Exercise brief :: All that is wanted is a word-for-word copy of the line with "[46,1199,762,1269] NKKN Brand" and every line after it in the data below.

Supplied data ::
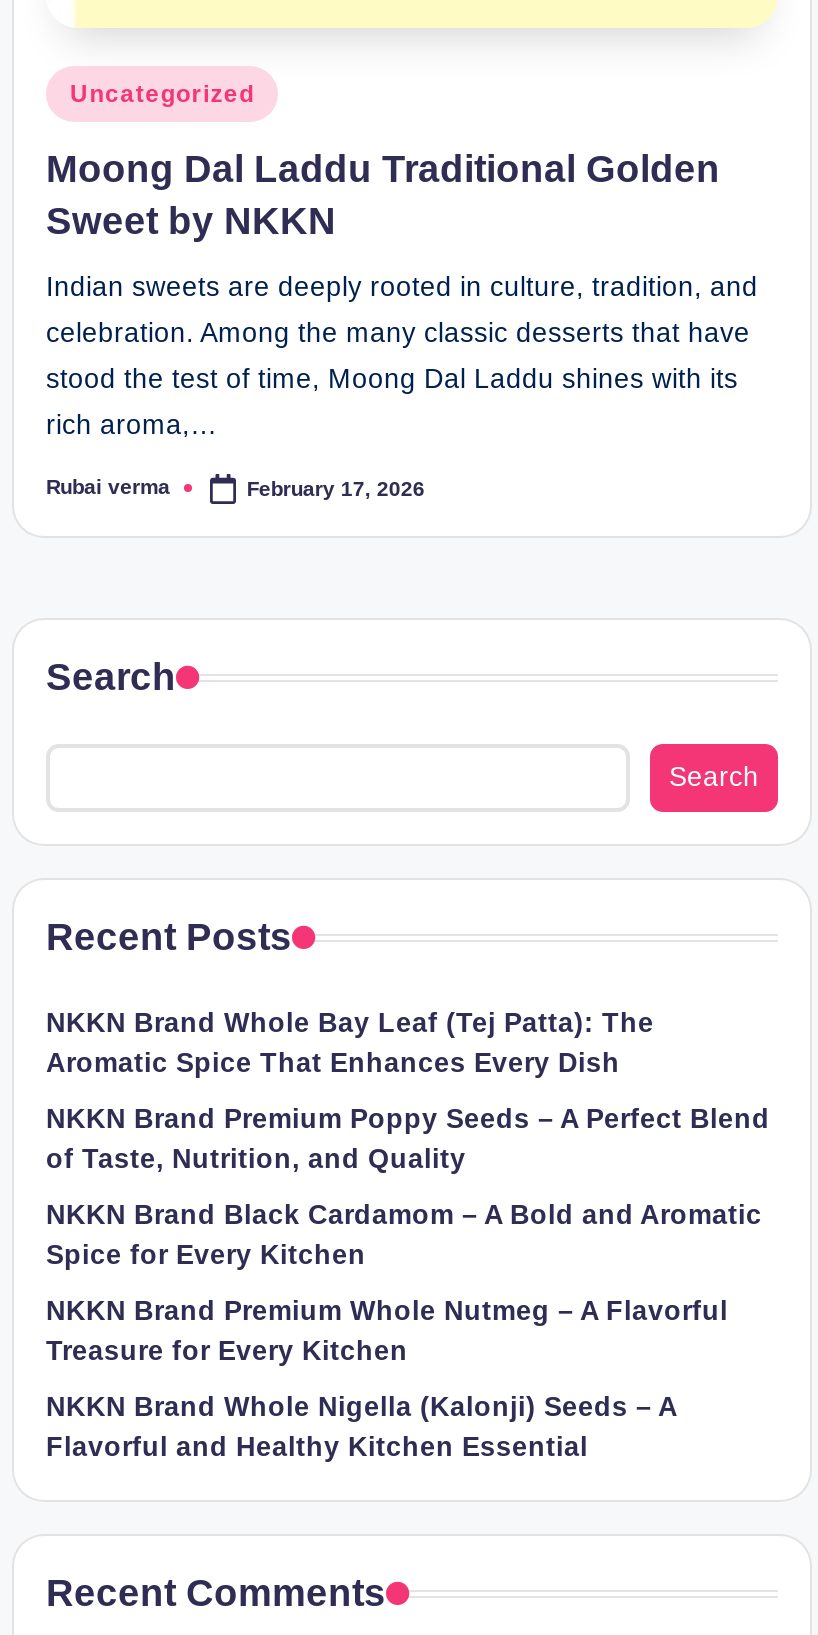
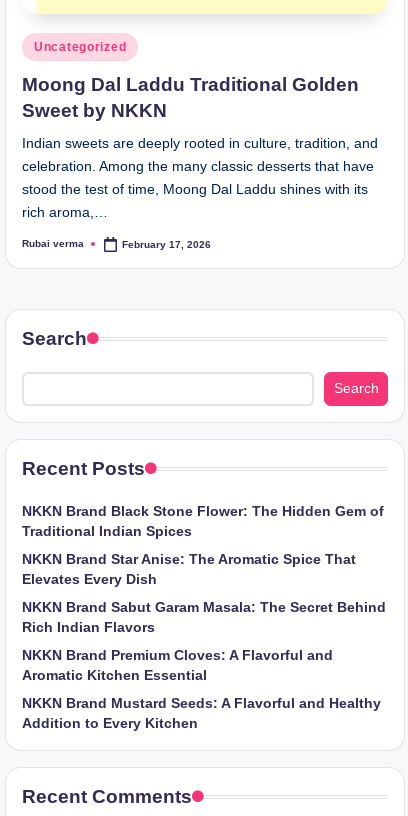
[46,1007,654,1077] NKKN Brand Whole Bay Leaf (Tej Patta): The | Aromatic Spice That Enhances Every Dish -> [22,504,384,539] NKKN Brand Black Stone Flower: The Hidden Gem of | Traditional Indian Spices
[46,1103,770,1173] NKKN Brand Premium Poppy Seeds – A Perfect Blend | of Taste, Nutrition, and Quality -> [22,552,356,587] NKKN Brand Star Anise: The Aromatic Spice That | Elevates Every Dish
[46,1199,762,1269] NKKN Brand Black Cardamom – A Bold and Aromatic | Spice for Every Kitchen -> [22,600,386,635] NKKN Brand Sabut Garam Masala: The Secret Behind | Rich Indian Flavors
[46,1295,728,1365] NKKN Brand Premium Whole Nutmeg – A Flavorful | Treasure for Every Kitchen -> [22,648,333,683] NKKN Brand Premium Cloves: A Flavorful and | Aromatic Kitchen Essential
[46,1391,676,1461] NKKN Brand Whole Nigella (Kalonji) Seeds – A | Flavorful and Healthy Kitchen Essential -> [22,696,381,731] NKKN Brand Mustard Seeds: A Flavorful and Healthy | Addition to Every Kitchen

Result below ::
[46,1199,762,1269] NKKN Brand Black Cardamom – A Bold and Aromatic | Spice for Every Kitchen -> [22,600,386,635] NKKN Brand Sabut Garam Masala: The Secret Behind | Rich Indian Flavors
[46,1295,728,1365] NKKN Brand Premium Whole Nutmeg – A Flavorful | Treasure for Every Kitchen -> [22,648,333,683] NKKN Brand Premium Cloves: A Flavorful and | Aromatic Kitchen Essential
[46,1391,676,1461] NKKN Brand Whole Nigella (Kalonji) Seeds – A | Flavorful and Healthy Kitchen Essential -> [22,696,381,731] NKKN Brand Mustard Seeds: A Flavorful and Healthy | Addition to Every Kitchen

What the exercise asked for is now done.